L’affaire Pavel Stein
Ils sont rares les écrivains mâles qui se risquent à se glisser ouvertement dans la peau d’un personnage féminin narré à la première personne ! C’est ce que fait l’auteur avec L’affaire Pavel Stein, de manière assez convaincante (pour autant que le recenseur, mâle lui aussi, puisse en juger…). Et c’est donc tenant la plume vive et franche de Paula, jeune femme juive (le judaïsme est omniprésent dans ce roman), critique de cinéma free-lance, que nous retrouvons notre auteur, dont nous recensons régulièrement ici l’abondante production tant romanesque que mathématique, et encore dernièrement dans La Jaune et la Rouge n° 750 l’ouvrage Des mots & des maths. Les mathématiques, ou plus exactement les nombres, sont au rendez-vous dans ce roman étrange : non point ceux de l’arithmétique, mais ceux de la Kabbale rencontrant de manière inattendue au Tibet ceux de l’enseignement des lamas Bka’brgyud-pa de Mar-Pa.

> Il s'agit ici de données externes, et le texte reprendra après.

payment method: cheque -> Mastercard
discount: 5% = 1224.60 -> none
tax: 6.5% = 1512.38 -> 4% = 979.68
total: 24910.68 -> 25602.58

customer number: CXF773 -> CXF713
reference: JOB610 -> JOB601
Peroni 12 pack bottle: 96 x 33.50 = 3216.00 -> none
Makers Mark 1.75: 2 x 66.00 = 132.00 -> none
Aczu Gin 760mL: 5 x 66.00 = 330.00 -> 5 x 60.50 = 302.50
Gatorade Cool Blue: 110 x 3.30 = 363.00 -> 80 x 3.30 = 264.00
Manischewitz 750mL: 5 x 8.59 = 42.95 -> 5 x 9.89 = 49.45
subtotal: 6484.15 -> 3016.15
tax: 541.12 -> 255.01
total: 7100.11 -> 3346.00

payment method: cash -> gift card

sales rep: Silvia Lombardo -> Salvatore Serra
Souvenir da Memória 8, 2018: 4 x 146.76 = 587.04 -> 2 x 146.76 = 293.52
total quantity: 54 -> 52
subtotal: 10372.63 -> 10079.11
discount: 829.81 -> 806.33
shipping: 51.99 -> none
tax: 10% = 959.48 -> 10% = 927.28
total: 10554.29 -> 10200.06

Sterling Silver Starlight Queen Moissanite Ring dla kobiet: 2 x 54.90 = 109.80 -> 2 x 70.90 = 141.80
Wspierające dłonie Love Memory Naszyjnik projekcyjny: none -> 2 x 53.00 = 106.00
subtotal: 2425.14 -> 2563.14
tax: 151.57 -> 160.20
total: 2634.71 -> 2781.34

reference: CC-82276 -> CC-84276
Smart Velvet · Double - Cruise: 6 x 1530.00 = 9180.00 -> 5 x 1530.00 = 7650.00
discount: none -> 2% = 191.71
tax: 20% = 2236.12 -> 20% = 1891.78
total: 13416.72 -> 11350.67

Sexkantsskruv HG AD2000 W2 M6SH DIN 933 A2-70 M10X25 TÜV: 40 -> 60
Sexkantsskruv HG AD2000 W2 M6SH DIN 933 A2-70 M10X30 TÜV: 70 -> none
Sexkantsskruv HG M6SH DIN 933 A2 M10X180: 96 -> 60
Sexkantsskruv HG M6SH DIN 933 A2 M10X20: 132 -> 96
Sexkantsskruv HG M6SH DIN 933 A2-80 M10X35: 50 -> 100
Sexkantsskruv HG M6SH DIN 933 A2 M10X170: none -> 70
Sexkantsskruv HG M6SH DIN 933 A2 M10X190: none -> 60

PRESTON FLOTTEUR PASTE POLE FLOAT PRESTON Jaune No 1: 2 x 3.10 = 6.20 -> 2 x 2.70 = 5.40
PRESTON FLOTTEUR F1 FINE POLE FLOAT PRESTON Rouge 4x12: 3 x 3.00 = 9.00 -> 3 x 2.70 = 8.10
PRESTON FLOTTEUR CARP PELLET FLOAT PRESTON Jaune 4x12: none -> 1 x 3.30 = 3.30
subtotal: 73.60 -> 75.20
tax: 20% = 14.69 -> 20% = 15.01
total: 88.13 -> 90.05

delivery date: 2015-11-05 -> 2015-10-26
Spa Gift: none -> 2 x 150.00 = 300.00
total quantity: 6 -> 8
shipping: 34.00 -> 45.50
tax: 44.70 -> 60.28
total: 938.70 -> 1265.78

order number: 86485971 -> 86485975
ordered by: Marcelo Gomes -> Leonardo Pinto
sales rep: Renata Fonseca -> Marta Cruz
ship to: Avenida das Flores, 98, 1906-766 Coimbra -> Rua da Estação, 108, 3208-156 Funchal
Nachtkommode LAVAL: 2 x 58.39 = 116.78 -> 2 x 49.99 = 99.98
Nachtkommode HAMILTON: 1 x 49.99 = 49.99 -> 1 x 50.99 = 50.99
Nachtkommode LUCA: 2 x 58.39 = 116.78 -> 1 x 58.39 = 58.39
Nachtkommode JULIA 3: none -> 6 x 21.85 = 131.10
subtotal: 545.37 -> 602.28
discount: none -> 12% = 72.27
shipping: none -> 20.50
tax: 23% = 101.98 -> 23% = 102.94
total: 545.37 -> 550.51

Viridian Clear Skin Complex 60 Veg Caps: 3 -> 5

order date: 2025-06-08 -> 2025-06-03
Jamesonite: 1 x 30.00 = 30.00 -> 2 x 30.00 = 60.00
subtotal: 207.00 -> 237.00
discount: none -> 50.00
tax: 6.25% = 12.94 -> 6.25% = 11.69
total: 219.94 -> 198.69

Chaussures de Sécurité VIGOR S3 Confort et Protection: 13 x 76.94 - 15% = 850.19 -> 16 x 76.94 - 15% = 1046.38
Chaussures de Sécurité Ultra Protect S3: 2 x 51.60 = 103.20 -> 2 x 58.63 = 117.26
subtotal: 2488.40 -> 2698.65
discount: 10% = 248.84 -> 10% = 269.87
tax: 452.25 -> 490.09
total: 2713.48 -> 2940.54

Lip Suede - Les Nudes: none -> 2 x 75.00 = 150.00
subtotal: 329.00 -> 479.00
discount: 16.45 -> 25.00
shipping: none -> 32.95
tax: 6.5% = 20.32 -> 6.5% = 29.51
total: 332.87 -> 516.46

Que le lecteur, peut-être attiré par le titre annonçant une « affaire » Pavel Stein, ne cherche pas ici un thriller politico-policier : il devrait dans ce cas patienter jusqu’au mitan du roman pour voir survenir au chapitre 11 un commencement d’intrigue, vite démenti d’ailleurs, il n’y aura pas de sombre complot ourdi dans les hauteurs de l’Himalaya. C’est le lent enlacement de deux vies que nous narre l’auteur : celle de Paula, bien sûr, et celle de Pavel Stein, énigmatique « cinéaste de l’absence et du creux », scrutant la numérologie tibétaine en quête de son éventuelle survie à un mal innommé. C’est aussi une grande parabole sur le creux, le plein et le flux, et la vie que leur dialogue engendre. L’auteur nous livre in fine un dernier nombre vital : 18, le nombre de l’hébreu khaï, la vie, comme le nombre de chapitres du roman. Et celui des lignes de cette recension sur mon écran. Et aussi celui de… (lisez le roman pour savoir !).